From: "Ceraolo Spurio, Daniele" <daniele.ceraolospurio@intel.com>
To: "Zhang, Carl" <carl.zhang@intel.com>,
"Ye, Tony" <tony.ye@intel.com>,
Tvrtko Ursulin <tvrtko.ursulin@linux.intel.com>,
"intel-gfx@lists.freedesktop.org"
<intel-gfx@lists.freedesktop.org>
Cc: "Usyskin, Alexander" <alexander.usyskin@intel.com>,
"Teres Alexis, Alan Previn" <alan.previn.teres.alexis@intel.com>
Subject: Re: [Intel-gfx] [PATCH 00/15] HuC loading for DG2
Date: Tue, 5 Jul 2022 16:30:18 -0700 [thread overview]
Message-ID: <a120b625-4042-f616-b314-aed2013f324b@intel.com> (raw)

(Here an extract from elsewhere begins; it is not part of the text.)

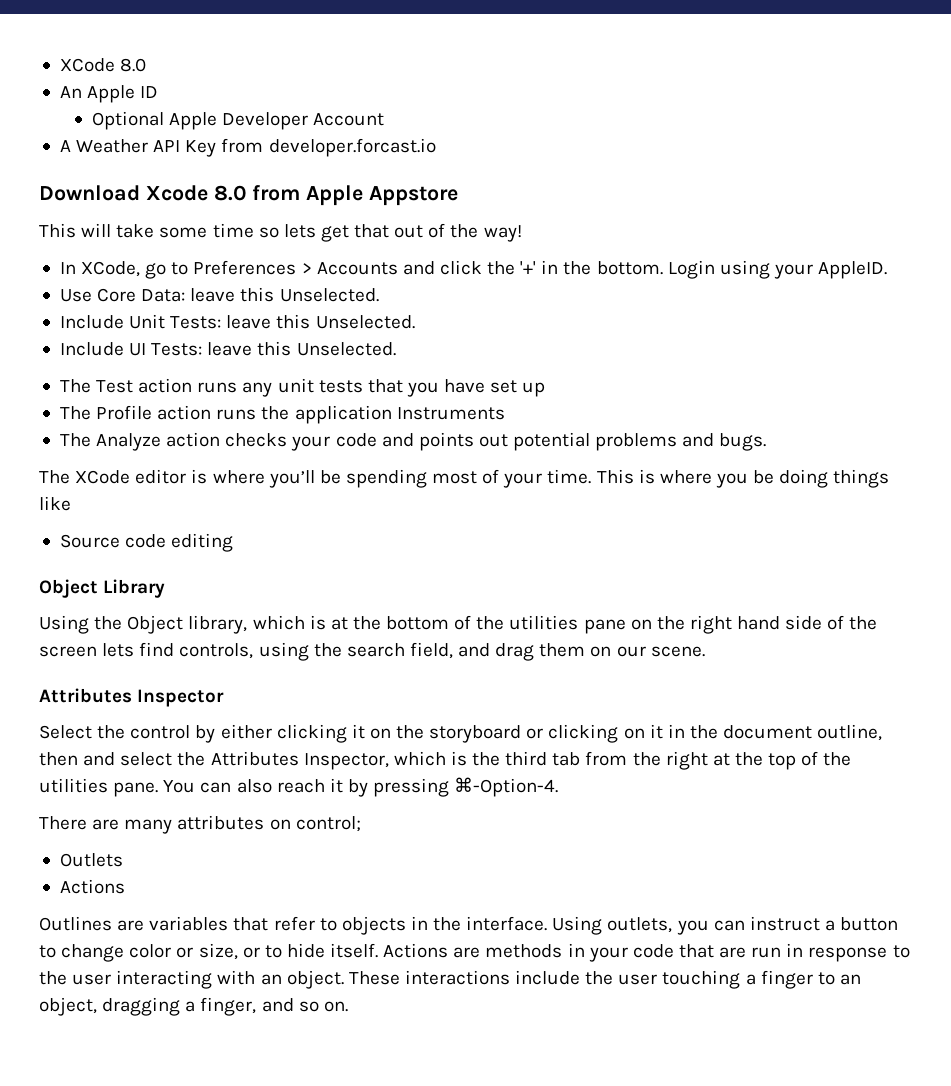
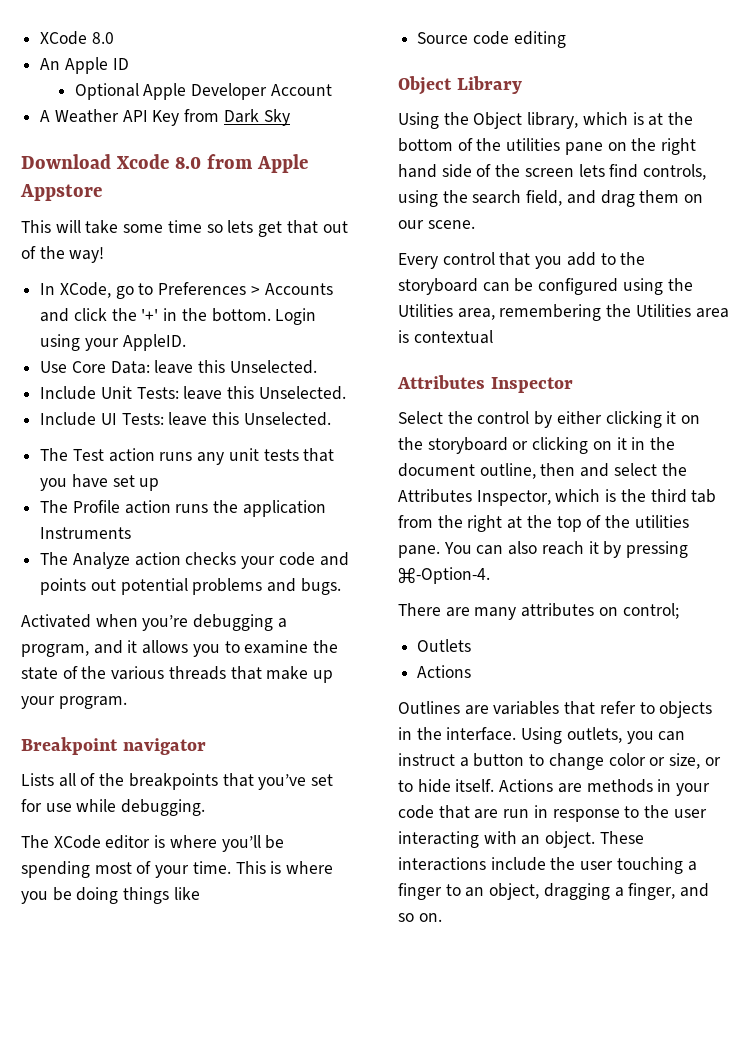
[268,138,436,157] developer.forcast.io -> [223,109,290,126] Dark Sky
(767, 442) none -> [21,614,287,631] [21,640,339,657] [21,666,334,683] [21,696,127,709] [21,737,206,755] [21,773,334,790] [21,799,206,816] // Activated when you’re debugging a program, and it allows you to examine the state of the various threads that make up your program. // Breakpoint navigator // Lists all of the breakpoints that you’ve set for use while debugging.
(705, 651) none -> [398,252,646,269] [398,278,693,295] [398,304,729,321] [398,330,493,344] // Every control that you add to the storyboard can be configured using the Utilities area, remembering the Utilities area is contextual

In-Reply-To: <PH0PR11MB557934FC60F660B9ABB96CA987AC9@PH0PR11MB5579.namprd11.prod.outlook.com>
On 6/15/2022 7:28 PM, Zhang, Carl wrote:
>> On From: Ye, Tony <tony.ye@intel.com>
>> Sent: Thursday, June 16, 2022 12:15 AM
>>
>>
>> On 6/15/2022 3:13 AM, Tvrtko Ursulin wrote:
>>> On 15/06/2022 00:15, Ye, Tony wrote:
>>>> On 6/14/2022 8:30 AM, Ceraolo Spurio, Daniele wrote:
>>>>> On 6/14/2022 12:44 AM, Tvrtko Ursulin wrote:
>>>>>> On 13/06/2022 19:13, Ceraolo Spurio, Daniele wrote:
>>>>>>> On 6/13/2022 10:39 AM, Tvrtko Ursulin wrote:
>>>>>>>> On 13/06/2022 18:06, Ceraolo Spurio, Daniele wrote:
>>>>>>>>> On 6/13/2022 9:56 AM, Tvrtko Ursulin wrote:
>>>>>>>>>> On 13/06/2022 17:41, Ceraolo Spurio, Daniele wrote:
>>>>>>>>>>> On 6/13/2022 9:31 AM, Tvrtko Ursulin wrote:
>>>>>>>>>>>> On 13/06/2022 16:39, Ceraolo Spurio, Daniele wrote:
>>>>>>>>>>>>> On 6/13/2022 1:16 AM, Tvrtko Ursulin wrote:
>>>>>>>>>>>>>> On 10/06/2022 00:19, Daniele Ceraolo Spurio wrote:
>>>>>>>>>>>>>>> On DG2, HuC loading is performed by the GSC, via a PXP
>>>>>>>>>>>>>>> command. The load operation itself is relatively simple
>>>>>>>>>>>>>>> (just send a message to the GSC with the physical address
>>>>>>>>>>>>>>> of the HuC in LMEM), but there are timing changes that
>>>>>>>>>>>>>>> requires special attention. In particular, to send a PXP
>>>>>>>>>>>>>>> command we need to first export the GSC driver and then
>>>>>>>>>>>>>>> wait for the mei-gsc and mei-pxp modules to start, which
>>>>>>>>>>>>>>> means that HuC load will complete after i915 load is
>>>>>>>>>>>>>>> complete. This means that there is a small window of time
>>>>>>>>>>>>>>> after i915 is registered and before HuC is loaded during
>>>>>>>>>>>>>>> which userspace could submit and/or checking the HuC load
>>>>>>>>>>>>>>> status, although this is quite unlikely to happen (HuC is
>>>>>>>>>>>>>>> usually loaded before kernel init/resume completes).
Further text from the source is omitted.